IBM and the Legacy Replacement Project

In April, IBM released a presentation, Myth versus reality - Modernization on IBM Z, outlining the firm's strategy for upgrading IBM's traditional mainframe systems.

The main thrust of the presentation is that converting to other platforms is significantly more expensive than upgrading the mainframe platform. Of course, IBM has a vested interest in this claim but the firm's arguments match up with my experience in building systems over the years.

As reference, in 2016, I helped a client convert from in-house AS/400 based application system to a a third party MS Sequel Server based industry oriented application system. The implementation required customization but the conversion was relative simple because the new application was already written and the old AS/400 system functioned on a very basic flat file system without overwhelming transaction volume.

The NYCERS situation, however, is radically more complex with massive transaction volumes. In addition the new application is not yet written.

IBM also has published a short five page document listing the problems that conversion projects run into Problems with Offloading Data.

Saturday, May 1, 2021

Transit Hint – Tier 4 – Age 62 – Non-Transit Service

In the Tier 4 Transit 25/55 Plan only service (operating force or clerical) with the Transit Authority counts towards the full benefit payable under the Plan.

This creates a problem for a member with other than Transit service. Military service is an exception.

Example 1

In a common scenario, A member starts working for the city at age 25 and switches over to the Transit Authority in an operating force position at age 30.
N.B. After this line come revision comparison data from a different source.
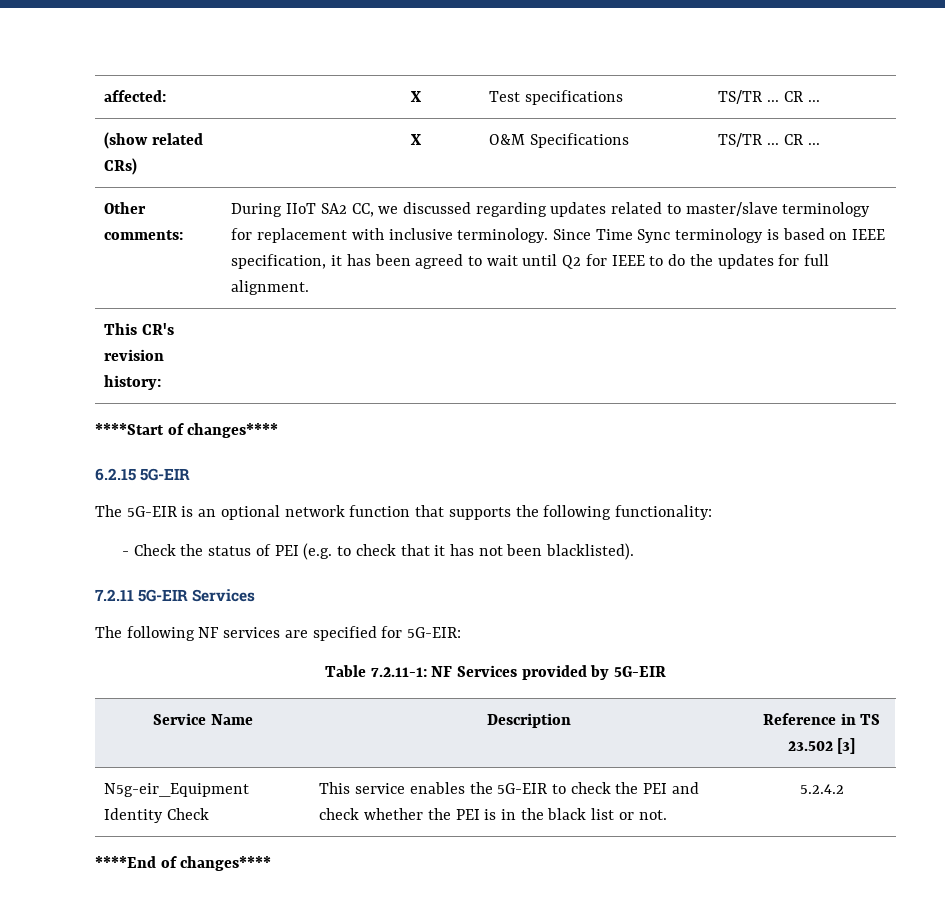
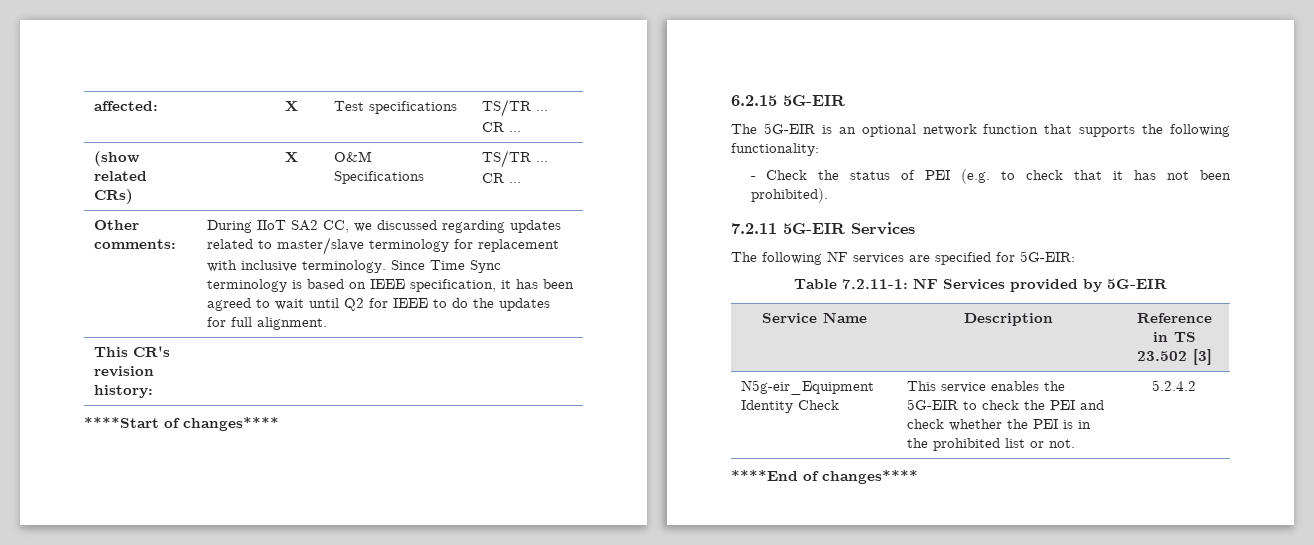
- - Check the status of PEI (e.g. to check that it has not been blacklisted).
+ - Check the status of PEI (e.g. to check that it has not been prohibited).
- N5g-eir_Equipment Identity Check | This service enables the 5G-EIR to check the PEI and check whether the PEI is in the black list or not. | 5.2.4.2
+ N5g-eir_Equipment Identity Check | This service enables the 5G-EIR to check the PEI and check whether the PEI is in the prohibited list or not. | 5.2.4.2

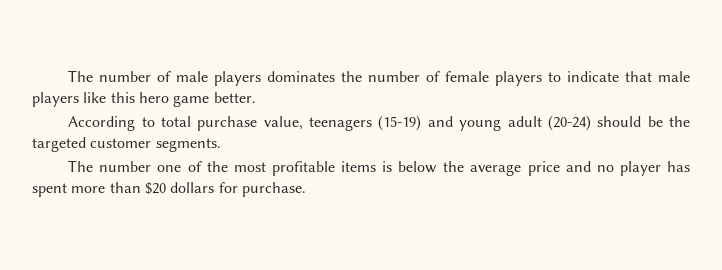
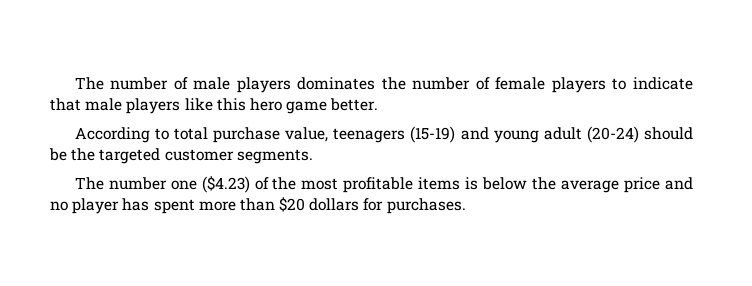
- The number one of the most profitable items is below the average price and no player has spent more than $20 dollars for purchase.
+ The number one ($4.23) of the most profitable items is below the average price and no player has spent more than $20 dollars for purchases.

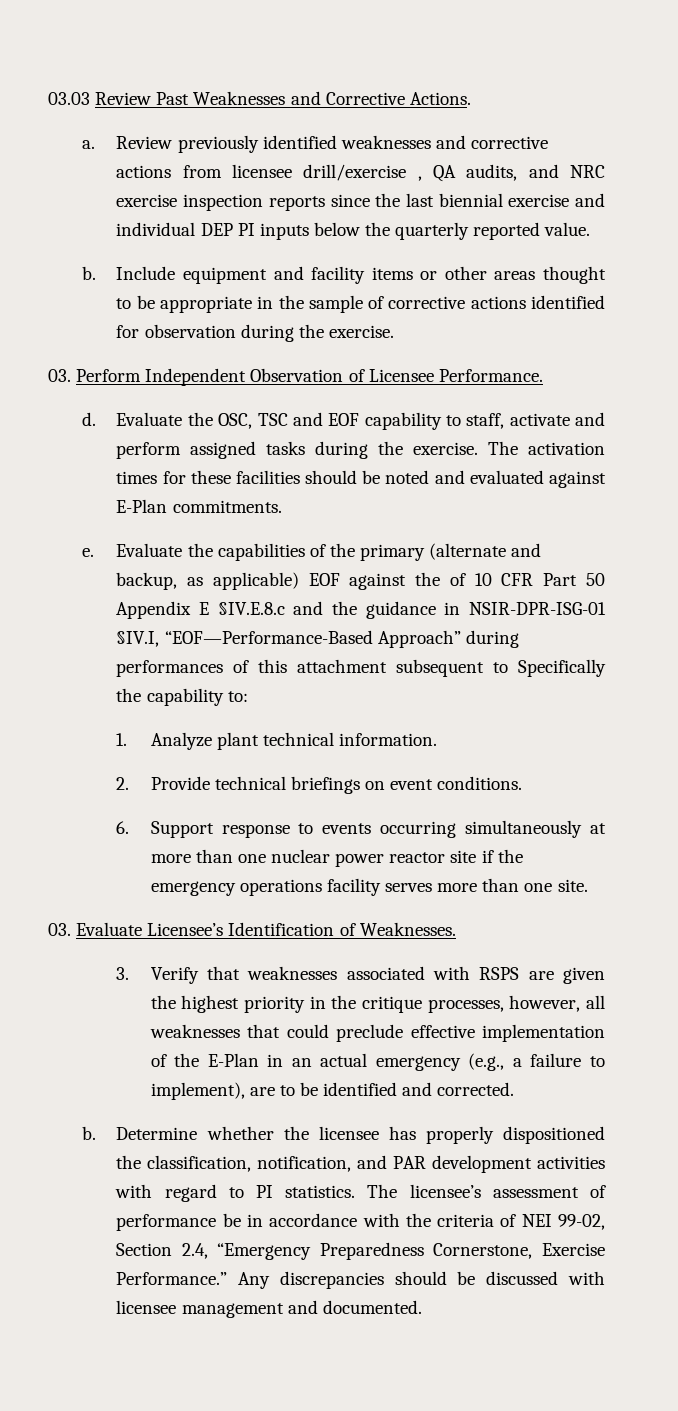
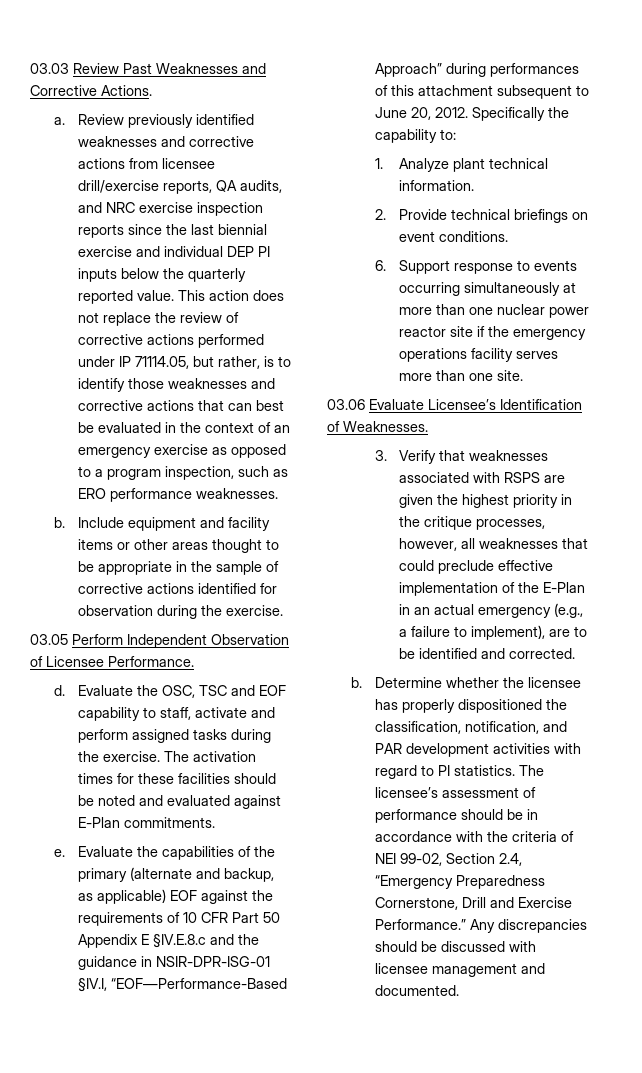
- Review previously identified weaknesses and corrective actions from licensee drill/exercise , QA audits, and NRC exercise inspection reports since the last biennial exercise and individual DEP PI inputs below the quarterly reported value.
+ Review previously identified weaknesses and corrective actions from licensee drill/exercise reports, QA audits, and NRC exercise inspection reports since the last biennial exercise and individual DEP PI inputs below the quarterly reported value. This action does not replace the review of corrective actions performed under IP 71114.05, but rather, is to identify those weaknesses and corrective actions that can best be evaluated in the context of an emergency exercise as opposed to a program inspection, such as ERO performance weaknesses.
- 03. Perform Independent Observation of Licensee Performance.
+ 03.05 Perform Independent Observation of Licensee Performance.
- Evaluate the capabilities of the primary (alternate and backup, as applicable) EOF against the of 10 CFR Part 50 Appendix E §IV.E.8.c and the guidance in NSIR-DPR-ISG-01 §IV.I, “EOF—Performance-Based Approach” during performances of this attachment subsequent to Specifically the capability to:
+ Evaluate the capabilities of the primary (alternate and backup, as applicable) EOF against the requirements of 10 CFR Part 50 Appendix E §IV.E.8.c and the guidance in NSIR-DPR-ISG-01 §IV.I, “EOF—Performance-Based Approach” during performances of this attachment subsequent to June 20, 2012. Specifically the capability to:
- 03. Evaluate Licensee’s Identification of Weaknesses.
+ 03.06 Evaluate Licensee’s Identification of Weaknesses.
- The licensee’s assessment of performance be in accordance with the criteria of NEI 99-02, Section 2.4, “Emergency Preparedness Cornerstone, Exercise Performance.”
+ The licensee’s assessment of performance should be in accordance with the criteria of NEI 99-02, Section 2.4, “Emergency Preparedness Cornerstone, Drill and Exercise Performance.”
In the Transit 25/55 Plan that member is eligible to retire at age 55 with a 50% benefit. The 50% is based on his 25 years with Transit.

The member gets no value from his 5 years at the city from age 25 to 30. Once the member has the 25 years of Transit credited service, there is no way to avoid the loss of the five years, but the member is able to retire at 55 without age reduction that applies to 62/5 members.

Example 2


Consider the following different scenario - A member starts working for the city at age 35 and switches over to the Transit Authority in an operating force position at age 40.

Under the Transit 25/55 Plan, this member can only to retire at age 65 with a 50% benefit. The 50% is based on his 25 years with Transit. The member gets no value from his 5 years at the city from age 35 to 40.

This member can, however, retire one week before he attains his 25 years at Transit. His benefit will a standard a 62/5 Plan benefit, 60% benefit (based on all NYCERS credited service). The key is not to have 25 years of Transit credited service.

This sounds crazy but it is how the law was written.

Note: Unfortunately, Transit Plan members are not eligible for early retirement under the 62/5 Plan. The enacting law specifically excluded Transit Plan members. So the comment below is not applicable.

Depending on how much non-Transit service the member has, it might even make sense to retire before 62 to avoid the 25-year threshold , absorb the reduction but get all credited service.

NYCERS should be laying out these scenarios for its members. NYCERS’s has a duty to its members to warn them of pitfalls in the law.